指輪が部屋の明かりを受けてひときわ輝いたその時、侵入してきた赤い霧が一気に私めがけて襲いかかってくる。
バァン! と音がしてドアが破れてランスロットとアルベルトが部屋に飛び込んできたのが見えた。
青ざめたランスロットが一目散に膝をついていたロヴィを助け起こしていた。
荒い呼吸のロヴィと一瞬目があった。
生きている。良かった間に合ったわ。
赤い霧に完全に包まれ、視界が奪われていく中、私は片手に掴んでいた骨をきつく握り締めて胸に抱きしめた。

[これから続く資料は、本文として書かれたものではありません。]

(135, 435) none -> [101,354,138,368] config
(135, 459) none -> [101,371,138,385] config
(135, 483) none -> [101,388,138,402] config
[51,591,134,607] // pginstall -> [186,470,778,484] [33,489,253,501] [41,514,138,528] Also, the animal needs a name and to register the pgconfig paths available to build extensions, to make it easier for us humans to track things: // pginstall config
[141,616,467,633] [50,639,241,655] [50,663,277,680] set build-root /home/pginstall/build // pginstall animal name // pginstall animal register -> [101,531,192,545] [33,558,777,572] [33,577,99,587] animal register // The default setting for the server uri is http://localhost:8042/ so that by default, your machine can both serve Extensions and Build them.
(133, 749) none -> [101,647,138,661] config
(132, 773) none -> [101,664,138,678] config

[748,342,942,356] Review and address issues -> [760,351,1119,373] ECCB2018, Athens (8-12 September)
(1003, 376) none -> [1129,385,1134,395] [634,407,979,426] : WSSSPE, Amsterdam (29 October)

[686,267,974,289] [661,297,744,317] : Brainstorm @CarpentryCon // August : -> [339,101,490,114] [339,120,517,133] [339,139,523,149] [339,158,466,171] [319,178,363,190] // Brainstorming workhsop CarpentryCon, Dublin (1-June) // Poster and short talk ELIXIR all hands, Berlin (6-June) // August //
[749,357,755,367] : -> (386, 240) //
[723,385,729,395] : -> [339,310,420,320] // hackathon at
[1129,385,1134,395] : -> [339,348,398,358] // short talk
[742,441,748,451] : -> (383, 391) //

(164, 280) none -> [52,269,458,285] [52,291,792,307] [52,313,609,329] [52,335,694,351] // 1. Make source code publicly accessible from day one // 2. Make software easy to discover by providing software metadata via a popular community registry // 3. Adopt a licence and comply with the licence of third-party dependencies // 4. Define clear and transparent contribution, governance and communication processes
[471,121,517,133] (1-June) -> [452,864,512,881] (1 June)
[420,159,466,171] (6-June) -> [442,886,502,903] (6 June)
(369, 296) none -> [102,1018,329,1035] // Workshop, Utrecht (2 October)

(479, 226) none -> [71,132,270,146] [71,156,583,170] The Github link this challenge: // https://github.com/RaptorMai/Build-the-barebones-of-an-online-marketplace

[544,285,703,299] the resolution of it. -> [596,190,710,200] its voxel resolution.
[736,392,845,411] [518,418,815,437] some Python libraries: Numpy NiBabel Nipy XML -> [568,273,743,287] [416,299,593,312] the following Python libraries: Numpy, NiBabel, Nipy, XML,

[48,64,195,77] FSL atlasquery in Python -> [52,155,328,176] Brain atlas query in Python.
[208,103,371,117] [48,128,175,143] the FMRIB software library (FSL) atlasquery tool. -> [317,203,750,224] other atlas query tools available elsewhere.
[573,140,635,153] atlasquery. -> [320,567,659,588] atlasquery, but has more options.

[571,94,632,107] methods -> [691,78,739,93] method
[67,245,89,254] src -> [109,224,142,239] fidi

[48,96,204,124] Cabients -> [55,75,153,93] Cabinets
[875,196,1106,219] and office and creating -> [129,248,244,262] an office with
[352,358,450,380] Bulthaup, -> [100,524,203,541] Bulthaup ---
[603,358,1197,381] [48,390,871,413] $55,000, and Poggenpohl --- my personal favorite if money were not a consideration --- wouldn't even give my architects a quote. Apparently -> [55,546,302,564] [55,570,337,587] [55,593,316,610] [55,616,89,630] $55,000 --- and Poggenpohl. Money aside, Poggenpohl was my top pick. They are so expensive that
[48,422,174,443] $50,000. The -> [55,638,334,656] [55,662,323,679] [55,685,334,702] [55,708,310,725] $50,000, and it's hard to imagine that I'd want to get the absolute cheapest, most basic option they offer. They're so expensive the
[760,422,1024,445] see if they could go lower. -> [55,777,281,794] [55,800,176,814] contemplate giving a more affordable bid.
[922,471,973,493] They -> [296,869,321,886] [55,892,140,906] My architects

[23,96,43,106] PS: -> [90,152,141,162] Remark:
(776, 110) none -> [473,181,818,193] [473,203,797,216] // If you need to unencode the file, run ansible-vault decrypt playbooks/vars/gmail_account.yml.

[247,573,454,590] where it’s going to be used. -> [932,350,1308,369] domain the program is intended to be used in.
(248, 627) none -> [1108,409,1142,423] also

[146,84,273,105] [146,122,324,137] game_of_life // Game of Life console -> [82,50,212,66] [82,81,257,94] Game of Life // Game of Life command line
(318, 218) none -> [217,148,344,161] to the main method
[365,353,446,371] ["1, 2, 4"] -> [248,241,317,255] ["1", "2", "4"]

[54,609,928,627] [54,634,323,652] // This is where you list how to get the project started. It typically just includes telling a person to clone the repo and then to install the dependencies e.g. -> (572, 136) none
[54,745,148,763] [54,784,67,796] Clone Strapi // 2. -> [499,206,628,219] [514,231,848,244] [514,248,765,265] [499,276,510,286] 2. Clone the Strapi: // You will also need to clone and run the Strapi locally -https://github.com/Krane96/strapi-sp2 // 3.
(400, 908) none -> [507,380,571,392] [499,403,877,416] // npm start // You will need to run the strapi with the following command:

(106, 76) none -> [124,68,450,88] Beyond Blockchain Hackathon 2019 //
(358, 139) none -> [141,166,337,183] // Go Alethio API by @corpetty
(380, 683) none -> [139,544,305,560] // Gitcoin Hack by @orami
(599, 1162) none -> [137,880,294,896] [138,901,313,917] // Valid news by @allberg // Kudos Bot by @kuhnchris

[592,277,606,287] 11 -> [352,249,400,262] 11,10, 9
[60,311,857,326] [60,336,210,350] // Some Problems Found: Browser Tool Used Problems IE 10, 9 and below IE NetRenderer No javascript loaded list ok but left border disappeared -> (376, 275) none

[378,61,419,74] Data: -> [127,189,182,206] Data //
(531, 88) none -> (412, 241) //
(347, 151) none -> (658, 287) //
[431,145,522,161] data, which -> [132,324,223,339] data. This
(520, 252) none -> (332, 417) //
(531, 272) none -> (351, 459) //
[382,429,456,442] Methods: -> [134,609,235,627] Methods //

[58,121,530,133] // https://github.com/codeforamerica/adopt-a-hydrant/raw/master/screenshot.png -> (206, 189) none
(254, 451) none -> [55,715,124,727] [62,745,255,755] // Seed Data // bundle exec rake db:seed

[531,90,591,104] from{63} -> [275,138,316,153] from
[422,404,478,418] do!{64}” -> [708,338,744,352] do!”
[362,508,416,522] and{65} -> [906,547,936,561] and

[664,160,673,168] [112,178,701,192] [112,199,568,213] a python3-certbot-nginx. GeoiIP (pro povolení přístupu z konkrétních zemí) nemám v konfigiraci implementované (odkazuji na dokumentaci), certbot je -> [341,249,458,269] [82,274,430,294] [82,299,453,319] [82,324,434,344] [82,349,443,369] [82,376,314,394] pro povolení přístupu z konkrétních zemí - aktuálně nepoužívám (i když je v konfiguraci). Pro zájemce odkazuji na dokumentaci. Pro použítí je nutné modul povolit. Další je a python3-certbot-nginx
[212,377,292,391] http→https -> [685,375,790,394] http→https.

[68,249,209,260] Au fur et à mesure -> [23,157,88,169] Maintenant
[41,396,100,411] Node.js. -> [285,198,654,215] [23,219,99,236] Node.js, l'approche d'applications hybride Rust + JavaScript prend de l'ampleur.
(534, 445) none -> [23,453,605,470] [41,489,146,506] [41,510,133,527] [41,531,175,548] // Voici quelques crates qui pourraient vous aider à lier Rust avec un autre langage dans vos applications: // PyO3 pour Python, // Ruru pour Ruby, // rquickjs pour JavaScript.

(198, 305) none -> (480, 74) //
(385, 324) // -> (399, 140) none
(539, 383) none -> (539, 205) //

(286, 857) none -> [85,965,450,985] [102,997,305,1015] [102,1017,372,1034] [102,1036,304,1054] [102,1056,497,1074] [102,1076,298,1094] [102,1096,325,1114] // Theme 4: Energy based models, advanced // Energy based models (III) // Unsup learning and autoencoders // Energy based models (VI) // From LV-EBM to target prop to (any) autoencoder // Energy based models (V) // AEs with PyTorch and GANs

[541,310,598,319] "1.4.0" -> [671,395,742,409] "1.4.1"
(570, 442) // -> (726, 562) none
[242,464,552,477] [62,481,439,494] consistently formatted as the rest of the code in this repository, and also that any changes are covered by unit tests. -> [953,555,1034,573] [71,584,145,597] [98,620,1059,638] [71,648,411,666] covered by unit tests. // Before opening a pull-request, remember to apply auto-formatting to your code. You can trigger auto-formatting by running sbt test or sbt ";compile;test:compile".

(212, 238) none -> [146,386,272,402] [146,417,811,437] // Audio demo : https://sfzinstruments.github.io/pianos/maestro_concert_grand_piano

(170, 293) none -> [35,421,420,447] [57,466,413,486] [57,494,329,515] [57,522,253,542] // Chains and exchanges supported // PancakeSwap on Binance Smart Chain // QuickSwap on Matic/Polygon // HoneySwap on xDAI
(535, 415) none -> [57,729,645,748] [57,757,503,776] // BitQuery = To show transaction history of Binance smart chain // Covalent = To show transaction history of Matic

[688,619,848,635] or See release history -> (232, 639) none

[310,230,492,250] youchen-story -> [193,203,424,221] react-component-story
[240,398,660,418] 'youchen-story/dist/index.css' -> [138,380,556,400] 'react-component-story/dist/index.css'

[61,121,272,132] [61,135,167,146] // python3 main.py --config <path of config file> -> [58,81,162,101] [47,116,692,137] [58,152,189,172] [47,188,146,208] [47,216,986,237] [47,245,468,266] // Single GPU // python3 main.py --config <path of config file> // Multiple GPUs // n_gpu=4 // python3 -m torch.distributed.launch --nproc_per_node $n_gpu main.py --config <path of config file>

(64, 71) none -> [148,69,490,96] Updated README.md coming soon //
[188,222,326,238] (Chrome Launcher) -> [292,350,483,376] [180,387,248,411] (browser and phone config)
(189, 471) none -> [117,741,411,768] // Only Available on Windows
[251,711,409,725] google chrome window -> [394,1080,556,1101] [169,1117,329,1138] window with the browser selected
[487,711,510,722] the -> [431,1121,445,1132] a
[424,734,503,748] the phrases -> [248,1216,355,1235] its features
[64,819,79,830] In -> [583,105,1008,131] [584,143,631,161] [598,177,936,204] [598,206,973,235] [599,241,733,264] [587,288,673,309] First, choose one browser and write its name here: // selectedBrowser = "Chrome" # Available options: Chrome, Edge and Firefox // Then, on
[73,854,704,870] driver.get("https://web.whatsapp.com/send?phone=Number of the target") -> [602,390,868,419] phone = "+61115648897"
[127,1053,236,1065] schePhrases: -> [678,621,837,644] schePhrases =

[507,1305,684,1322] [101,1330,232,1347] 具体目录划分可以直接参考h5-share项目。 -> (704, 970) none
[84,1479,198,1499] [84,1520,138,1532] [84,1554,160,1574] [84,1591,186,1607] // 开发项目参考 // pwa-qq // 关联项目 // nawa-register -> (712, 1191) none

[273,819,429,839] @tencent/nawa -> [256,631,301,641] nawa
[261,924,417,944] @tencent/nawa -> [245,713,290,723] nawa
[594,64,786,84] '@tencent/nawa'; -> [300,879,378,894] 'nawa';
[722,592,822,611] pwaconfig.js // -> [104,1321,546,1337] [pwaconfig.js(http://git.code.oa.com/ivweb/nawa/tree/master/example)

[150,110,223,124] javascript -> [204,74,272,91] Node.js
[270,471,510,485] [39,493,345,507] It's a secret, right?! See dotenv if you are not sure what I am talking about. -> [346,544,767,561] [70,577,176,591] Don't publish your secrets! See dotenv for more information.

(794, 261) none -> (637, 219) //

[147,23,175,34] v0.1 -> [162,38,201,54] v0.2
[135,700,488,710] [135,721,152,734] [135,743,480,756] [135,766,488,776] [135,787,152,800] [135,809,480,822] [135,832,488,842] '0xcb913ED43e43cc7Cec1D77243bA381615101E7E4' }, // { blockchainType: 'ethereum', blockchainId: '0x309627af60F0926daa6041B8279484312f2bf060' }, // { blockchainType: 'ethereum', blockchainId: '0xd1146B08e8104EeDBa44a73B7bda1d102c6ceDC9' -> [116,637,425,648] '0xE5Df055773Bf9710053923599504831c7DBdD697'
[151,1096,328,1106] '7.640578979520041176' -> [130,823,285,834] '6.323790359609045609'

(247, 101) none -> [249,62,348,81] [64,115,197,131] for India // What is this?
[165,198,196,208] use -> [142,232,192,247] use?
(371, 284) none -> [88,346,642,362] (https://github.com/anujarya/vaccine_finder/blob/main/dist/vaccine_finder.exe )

息が苦しい。でも、夢で見た王太子はもっと苦しそうだった。
絶対にあんなことはさせない。
私から離れないで。このまま私に留まりなさい。あなたの標的は私なのだから。
赤い霧に包まれれば包まれるほど、王太子殿下を守れていることになるの。
もう、胸が痛くて、息が上手くできなかった。
ここまでかしら……。
最後の力を振り絞って、持っていた骨に口づけを落とした。
ごめんなさい、お父様。
「リゼ!」
「リゼット様!」
遠くで声が聞こえた気がする。
すべての音が遠のいた。赤い霧さえ、動きを止めたように見えた。
どうかこのまま誰にも呪いがいかないように。心の中で祈ると手のひらの中の骨が光ったような気がした。
『我が祓おう。そなたと共にあるために』
どこからともなく低く優しい声が頭の中に響いた。
つぎの瞬間、周りが赤から白く変わり、輝く光に包まれているように思えた。
目を開けようと思ったけれど、もうその力は残っていなかった。